Records excerpted from a collection:
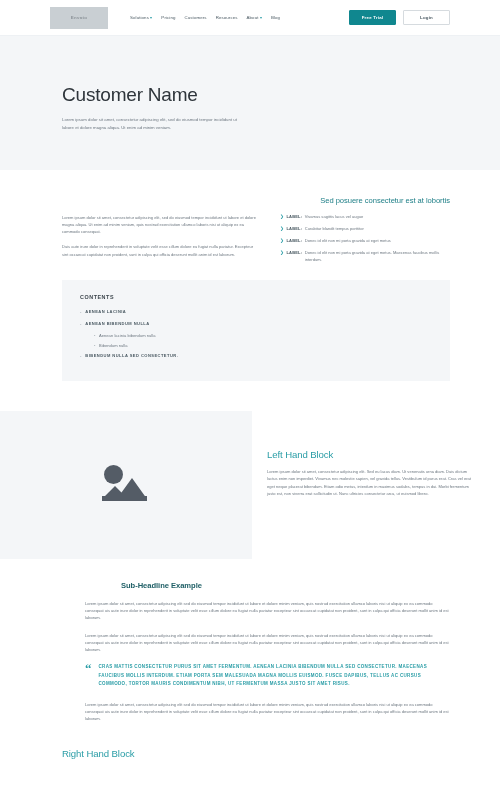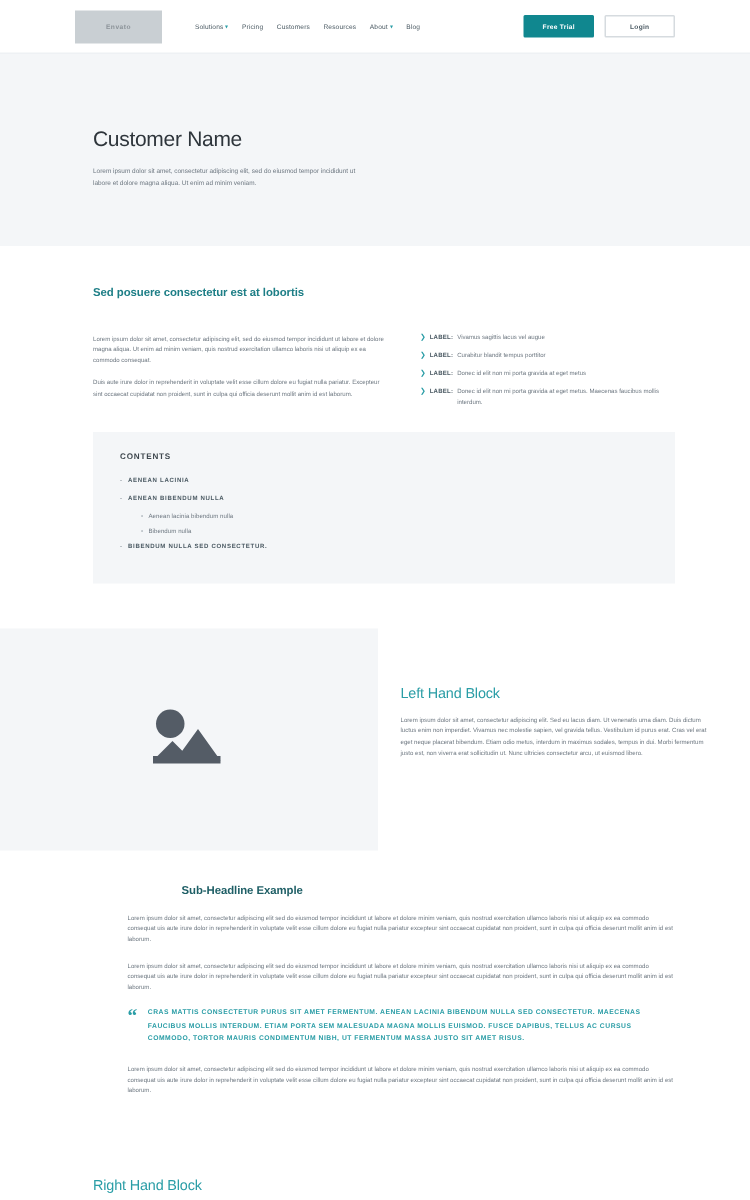--- a/index.html
+++ b/index.html
@@ -83,44 +83,45 @@
   }
   .btn-primary { background: #10878f; color: #ffffff; border: 1px solid #10878f; }
   .btn-ghost { background: #ffffff; color: #4b5a63; border: 1px solid #d6dbdf; }
 
   
   .hero {
     background: #f4f6f8;
     padding: 48px 50px 38px 62px;
   }
   .hero h1 {
-    font-size: 14px;
+    font-size: 19px;
     font-weight: normal;
     color: #2e353b;
     letter-spacing: -.2px;
     margin-bottom: 10px;
   }
   .hero p {
     font-size: 4.3px;
     line-height: 1.85;
     color: #6d7780;
     max-width: 175px;
   }
 
   
   .sec-posuere {
     background: #ffffff;
     padding: 26px 50px 0 62px;
   }
   .sec-posuere h2 {
     font-size: 7.6px;
     color: #1d7e86;
-    font-weight: bold;
+    font-weight: normal;
     letter-spacing: -.05px;
-    margin-bottom: 23px;
+    margin-bottom: 9px;
+    text-align: right;
   }
   .two-col {
     display: flex;
     gap: 22px;
   }
   .col-left { width: 196px; flex: none; }
   .col-right { flex: 1; }
   .body-p {
     font-size: 4.05px;
     line-height: 1.78;
@@ -234,21 +235,21 @@
   .q-text {
     font-size: 4.5px;
     font-weight: bold;
     line-height: 1.9;
     letter-spacing: .35px;
     color: #2a9da6;
     text-transform: uppercase;
   }
 
   
-  .rhb { display: flex; align-items: flex-end; margin-top: 14px; height: 60px; }
+  .rhb { display: flex; align-items: flex-start; margin-top: 14px; height: 60px; }
   .rhb-text { flex: 1; padding: 12px 18px 0 62px; }
   .rhb-img { width: 152px; background: #f4f6f8; flex: none; }
 </style>
 </head>
 <body>
 
 <div id="page">
 
   <div class="navbar">
     <div class="logo-box">

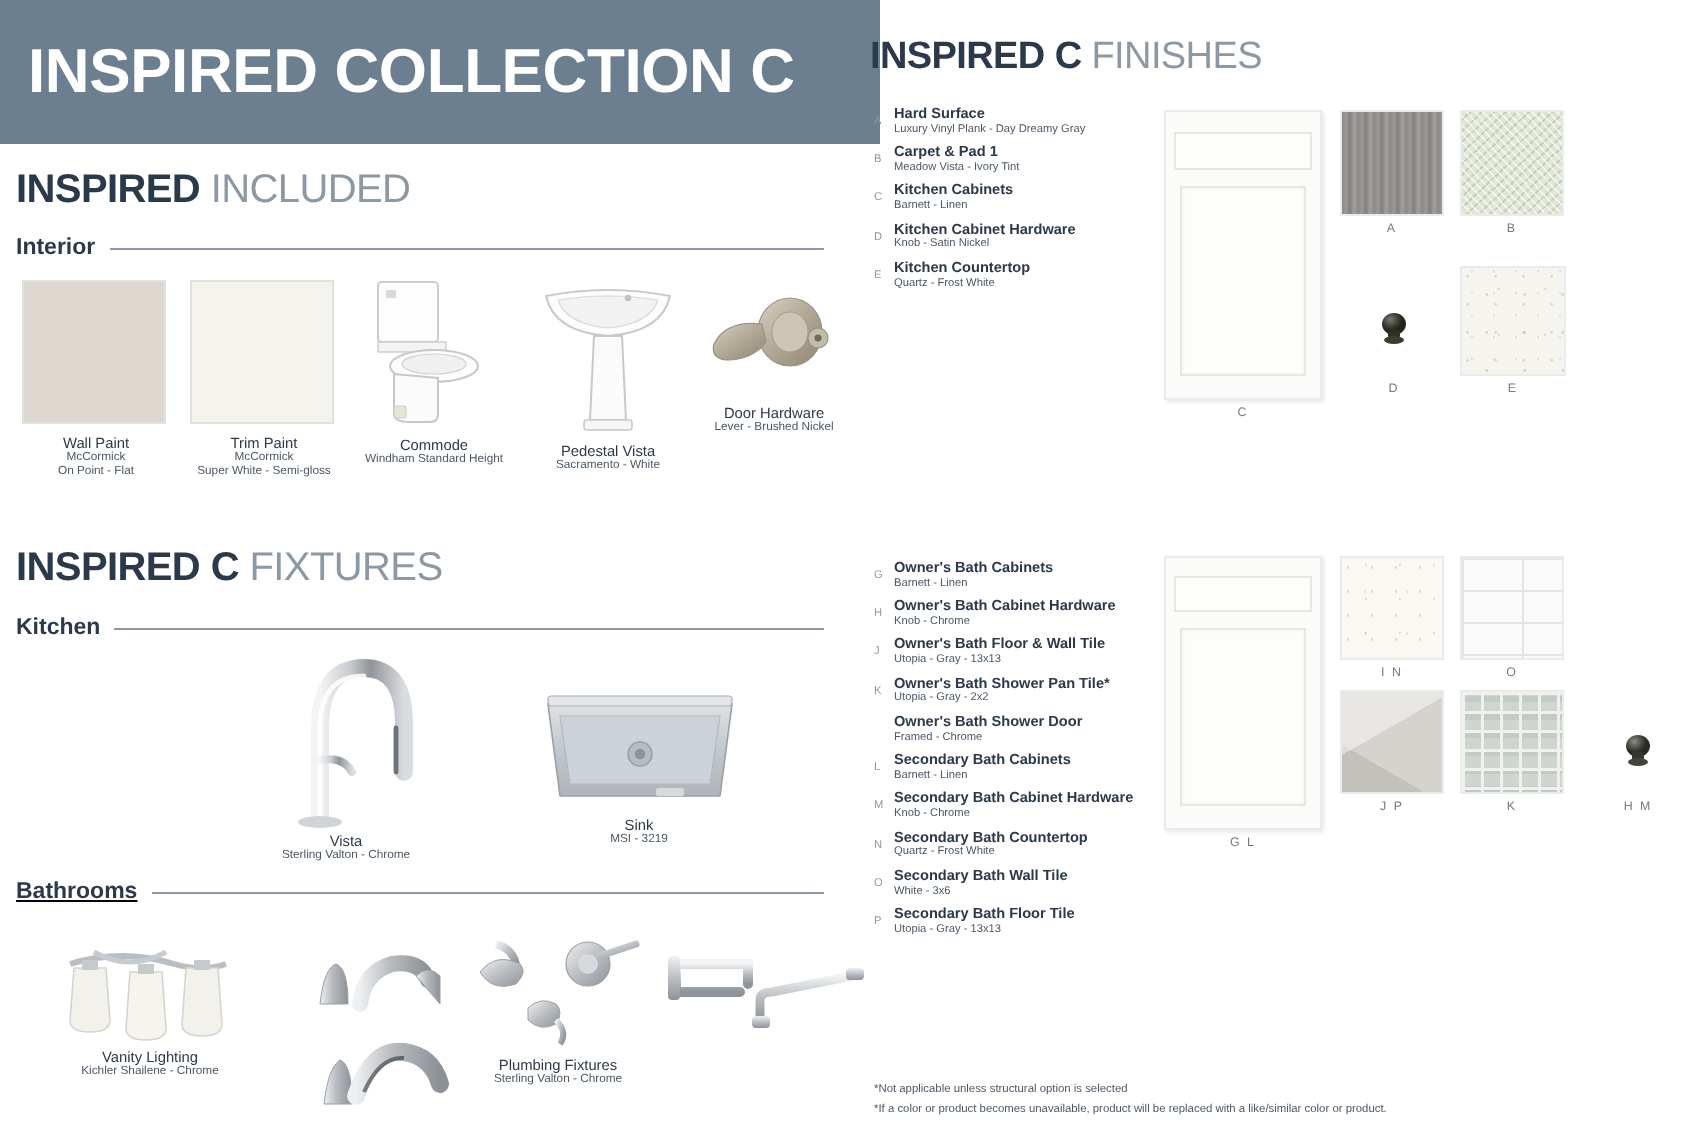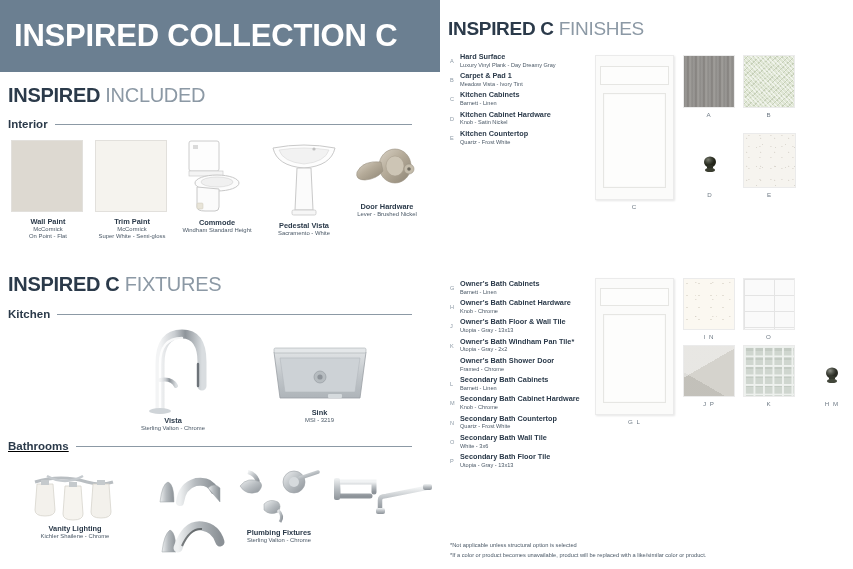--- a/index.html
+++ b/index.html
@@ -29,27 +29,27 @@
   .sec-head .light { color:#8c99a5; font-weight:normal; }
 
   .sub-head {
     position:absolute; display:flex; align-items:center; width:404px;
   }
   .sub-head .lbl { font-size:11.5px; font-weight:bold; color:#2b3a4a; white-space:nowrap; }
   .sub-head .rule { flex:1; height:1px; background:#8c99a5; margin-left:7px; }
 
   
   .prod { position:absolute; text-align:center; }
-  .prod .cap { font-size:7.4px; font-weight:bold; color:#2b3a4a; line-height:1.22; }
+  .prod .cap { font-size:7.4px; font-weight:normal; color:#2b3a4a; line-height:1.22; }
   .prod .sub { font-size:5.9px; color:#4a5866; line-height:1.25; }
 
   .swatch-paint { width:72px; height:72px; border:1px solid #e2e0dc; }
 
   
-  .right { position:absolute; left:440px; top:0; width:413px; height:569px; }
+  .right { position:absolute; left:427px; top:0; width:413px; height:569px; }
 
   .r-head { position:absolute; left:8px; top:18px; font-size:19px; font-weight:bold; letter-spacing:-0.3px; }
   .r-head .dark { color:#2b3a4a; }
   .r-head .light { color:#8c99a5; font-weight:normal; }
 
   .legend { position:absolute; width:152px; }
   .leg-row { display:flex; align-items:flex-start; margin-bottom:3.5px; }
   .leg-ltr {
     width:10px; flex:0 0 10px; font-size:5.6px; color:#8c99a5;
     padding-top:5px; text-align:left;
@@ -482,21 +482,21 @@
       <div class="leg-row">
         <div class="leg-ltr">J</div>
         <div class="leg-txt">
           <div class="n">Owner's Bath Floor &amp; Wall Tile</div>
           <div class="d">Utopia - Gray  - 13x13</div>
         </div>
       </div>
       <div class="leg-row">
         <div class="leg-ltr">K</div>
         <div class="leg-txt">
-          <div class="n">Owner's Bath Windham Pan Tile*</div>
+          <div class="n">Owner's Bath Shower Pan Tile*</div>
           <div class="d">Utopia - Gray - 2x2</div>
         </div>
       </div>
       <div class="leg-row">
         <div class="leg-ltr"></div>
         <div class="leg-txt">
           <div class="n">Owner's Bath Shower Door</div>
           <div class="d">Framed - Chrome</div>
         </div>
       </div>

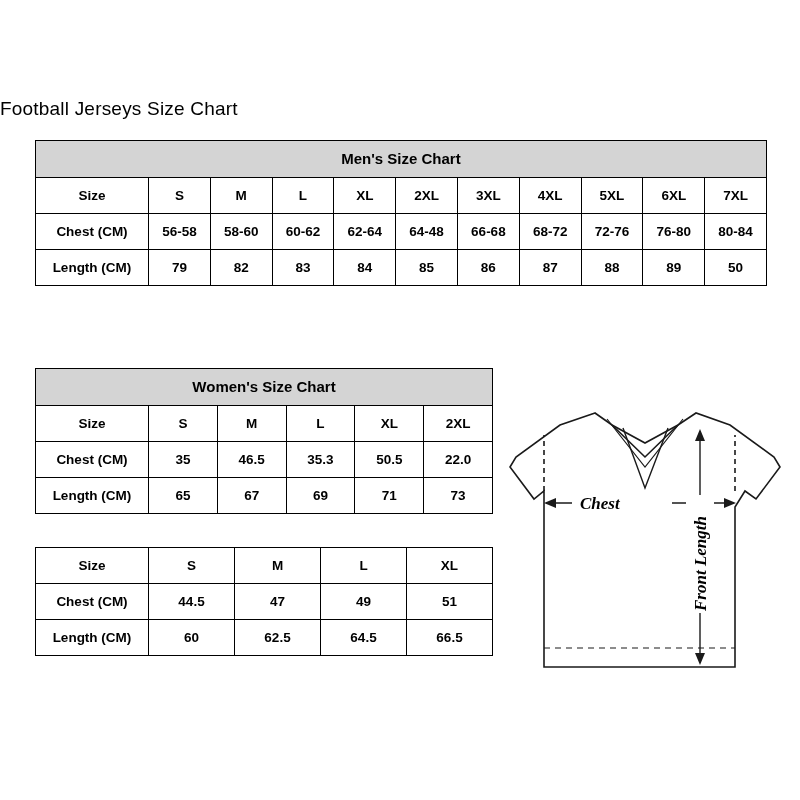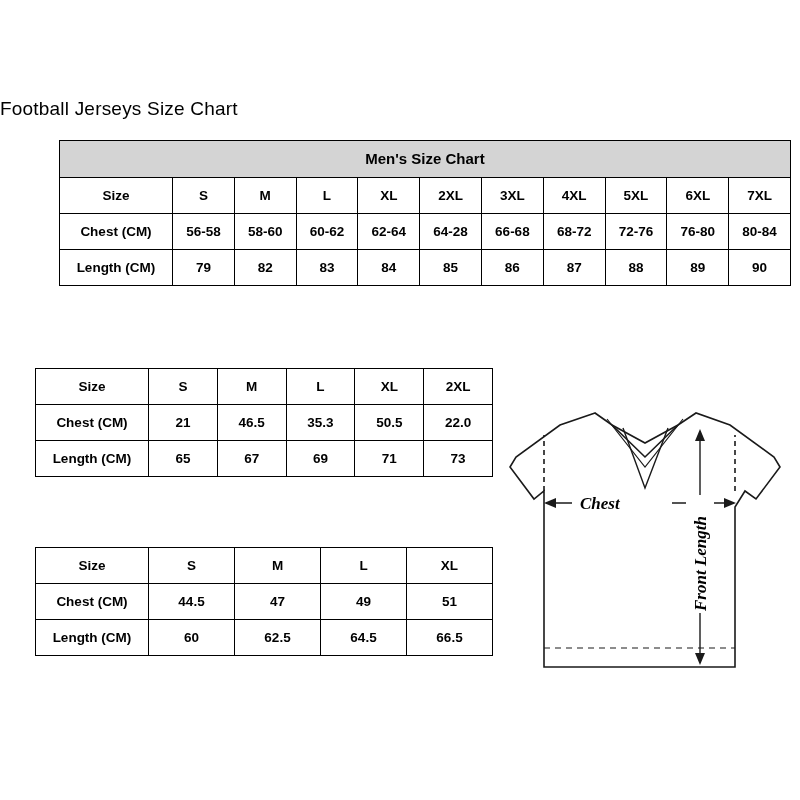--- a/index.html
+++ b/index.html
@@ -58,21 +58,21 @@
     font-size: 13px;
   }
 
   
   #mens-wrap {
     position: absolute;
     left: 35px;
     top: 140px;
     width: 731px;
   }
-  #mens-wrap table { width: 731px; margin-left: 24px; }
+  #mens-wrap table { width: 731px; }
   #mens-wrap col.c0 { width: 113px; }
   #mens-wrap col.cx { width: 61.8px; }
 
   
   #womens-wrap {
     position: absolute;
     left: 35px;
     top: 368px;
     width: 457px;
   }
@@ -140,66 +140,67 @@
         <td>5XL</td>
         <td>6XL</td>
         <td>7XL</td>
       </tr>
       <tr>
         <td class="label-cell">Chest (CM)</td>
         <td>56-58</td>
         <td>58-60</td>
         <td>60-62</td>
         <td>62-64</td>
-        <td>64-28</td>
+        <td>64-48</td>
         <td>66-68</td>
         <td>68-72</td>
         <td>72-76</td>
         <td>76-80</td>
         <td>80-84</td>
       </tr>
       <tr>
         <td class="label-cell">Length (CM)</td>
         <td>79</td>
         <td>82</td>
         <td>83</td>
         <td>84</td>
         <td>85</td>
         <td>86</td>
         <td>87</td>
         <td>88</td>
         <td>89</td>
-        <td>90</td>
+        <td>50</td>
       </tr>
     </tbody>
   </table>
 </div>
 
 <div id="womens-wrap">
   <table class="size-table">
+    <caption>Women's Size Chart</caption>
     <colgroup>
       <col class="c0">
         <col class="cx">
         <col class="cx">
         <col class="cx">
         <col class="cx">
         <col class="cx">
     </colgroup>
     <tbody>
       <tr>
         <td class="label-cell">Size</td>
         <td>S</td>
         <td>M</td>
         <td>L</td>
         <td>XL</td>
         <td>2XL</td>
       </tr>
       <tr>
         <td class="label-cell">Chest (CM)</td>
-        <td>21</td>
+        <td>35</td>
         <td>46.5</td>
         <td>35.3</td>
         <td>50.5</td>
         <td>22.0</td>
       </tr>
       <tr>
         <td class="label-cell">Length (CM)</td>
         <td>65</td>
         <td>67</td>
         <td>69</td>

→ **Task brief**
Leaving the images out, print the records above exactly.

→ **Task answer**
--- a/index.html
+++ b/index.html
@@ -83,44 +83,45 @@
   }
   .btn-primary { background: #10878f; color: #ffffff; border: 1px solid #10878f; }
   .btn-ghost { background: #ffffff; color: #4b5a63; border: 1px solid #d6dbdf; }
 
   
   .hero {
     background: #f4f6f8;
     padding: 48px 50px 38px 62px;
   }
   .hero h1 {
-    font-size: 14px;
+    font-size: 19px;
     font-weight: normal;
     color: #2e353b;
     letter-spacing: -.2px;
     margin-bottom: 10px;
   }
   .hero p {
     font-size: 4.3px;
     line-height: 1.85;
     color: #6d7780;
     max-width: 175px;
   }
 
   
   .sec-posuere {
     background: #ffffff;
     padding: 26px 50px 0 62px;
   }
   .sec-posuere h2 {
     font-size: 7.6px;
     color: #1d7e86;
-    font-weight: bold;
+    font-weight: normal;
     letter-spacing: -.05px;
-    margin-bottom: 23px;
+    margin-bottom: 9px;
+    text-align: right;
   }
   .two-col {
     display: flex;
     gap: 22px;
   }
   .col-left { width: 196px; flex: none; }
   .col-right { flex: 1; }
   .body-p {
     font-size: 4.05px;
     line-height: 1.78;
@@ -234,21 +235,21 @@
   .q-text {
     font-size: 4.5px;
     font-weight: bold;
     line-height: 1.9;
     letter-spacing: .35px;
     color: #2a9da6;
     text-transform: uppercase;
   }
 
   
-  .rhb { display: flex; align-items: flex-end; margin-top: 14px; height: 60px; }
+  .rhb { display: flex; align-items: flex-start; margin-top: 14px; height: 60px; }
   .rhb-text { flex: 1; padding: 12px 18px 0 62px; }
   .rhb-img { width: 152px; background: #f4f6f8; flex: none; }
 </style>
 </head>
 <body>
 
 <div id="page">
 
   <div class="navbar">
     <div class="logo-box">

--- a/index.html
+++ b/index.html
@@ -29,27 +29,27 @@
   .sec-head .light { color:#8c99a5; font-weight:normal; }
 
   .sub-head {
     position:absolute; display:flex; align-items:center; width:404px;
   }
   .sub-head .lbl { font-size:11.5px; font-weight:bold; color:#2b3a4a; white-space:nowrap; }
   .sub-head .rule { flex:1; height:1px; background:#8c99a5; margin-left:7px; }
 
   
   .prod { position:absolute; text-align:center; }
-  .prod .cap { font-size:7.4px; font-weight:bold; color:#2b3a4a; line-height:1.22; }
+  .prod .cap { font-size:7.4px; font-weight:normal; color:#2b3a4a; line-height:1.22; }
   .prod .sub { font-size:5.9px; color:#4a5866; line-height:1.25; }
 
   .swatch-paint { width:72px; height:72px; border:1px solid #e2e0dc; }
 
   
-  .right { position:absolute; left:440px; top:0; width:413px; height:569px; }
+  .right { position:absolute; left:427px; top:0; width:413px; height:569px; }
 
   .r-head { position:absolute; left:8px; top:18px; font-size:19px; font-weight:bold; letter-spacing:-0.3px; }
   .r-head .dark { color:#2b3a4a; }
   .r-head .light { color:#8c99a5; font-weight:normal; }
 
   .legend { position:absolute; width:152px; }
   .leg-row { display:flex; align-items:flex-start; margin-bottom:3.5px; }
   .leg-ltr {
     width:10px; flex:0 0 10px; font-size:5.6px; color:#8c99a5;
     padding-top:5px; text-align:left;
@@ -482,21 +482,21 @@
       <div class="leg-row">
         <div class="leg-ltr">J</div>
         <div class="leg-txt">
           <div class="n">Owner's Bath Floor &amp; Wall Tile</div>
           <div class="d">Utopia - Gray  - 13x13</div>
         </div>
       </div>
       <div class="leg-row">
         <div class="leg-ltr">K</div>
         <div class="leg-txt">
-          <div class="n">Owner's Bath Windham Pan Tile*</div>
+          <div class="n">Owner's Bath Shower Pan Tile*</div>
           <div class="d">Utopia - Gray - 2x2</div>
         </div>
       </div>
       <div class="leg-row">
         <div class="leg-ltr"></div>
         <div class="leg-txt">
           <div class="n">Owner's Bath Shower Door</div>
           <div class="d">Framed - Chrome</div>
         </div>
       </div>

--- a/index.html
+++ b/index.html
@@ -58,21 +58,21 @@
     font-size: 13px;
   }
 
   
   #mens-wrap {
     position: absolute;
     left: 35px;
     top: 140px;
     width: 731px;
   }
-  #mens-wrap table { width: 731px; margin-left: 24px; }
+  #mens-wrap table { width: 731px; }
   #mens-wrap col.c0 { width: 113px; }
   #mens-wrap col.cx { width: 61.8px; }
 
   
   #womens-wrap {
     position: absolute;
     left: 35px;
     top: 368px;
     width: 457px;
   }
@@ -140,66 +140,67 @@
         <td>5XL</td>
         <td>6XL</td>
         <td>7XL</td>
       </tr>
       <tr>
         <td class="label-cell">Chest (CM)</td>
         <td>56-58</td>
         <td>58-60</td>
         <td>60-62</td>
         <td>62-64</td>
-        <td>64-28</td>
+        <td>64-48</td>
         <td>66-68</td>
         <td>68-72</td>
         <td>72-76</td>
         <td>76-80</td>
         <td>80-84</td>
       </tr>
       <tr>
         <td class="label-cell">Length (CM)</td>
         <td>79</td>
         <td>82</td>
         <td>83</td>
         <td>84</td>
         <td>85</td>
         <td>86</td>
         <td>87</td>
         <td>88</td>
         <td>89</td>
-        <td>90</td>
+        <td>50</td>
       </tr>
     </tbody>
   </table>
 </div>
 
 <div id="womens-wrap">
   <table class="size-table">
+    <caption>Women's Size Chart</caption>
     <colgroup>
       <col class="c0">
         <col class="cx">
         <col class="cx">
         <col class="cx">
         <col class="cx">
         <col class="cx">
     </colgroup>
     <tbody>
       <tr>
         <td class="label-cell">Size</td>
         <td>S</td>
         <td>M</td>
         <td>L</td>
         <td>XL</td>
         <td>2XL</td>
       </tr>
       <tr>
         <td class="label-cell">Chest (CM)</td>
-        <td>21</td>
+        <td>35</td>
         <td>46.5</td>
         <td>35.3</td>
         <td>50.5</td>
         <td>22.0</td>
       </tr>
       <tr>
         <td class="label-cell">Length (CM)</td>
         <td>65</td>
         <td>67</td>
         <td>69</td>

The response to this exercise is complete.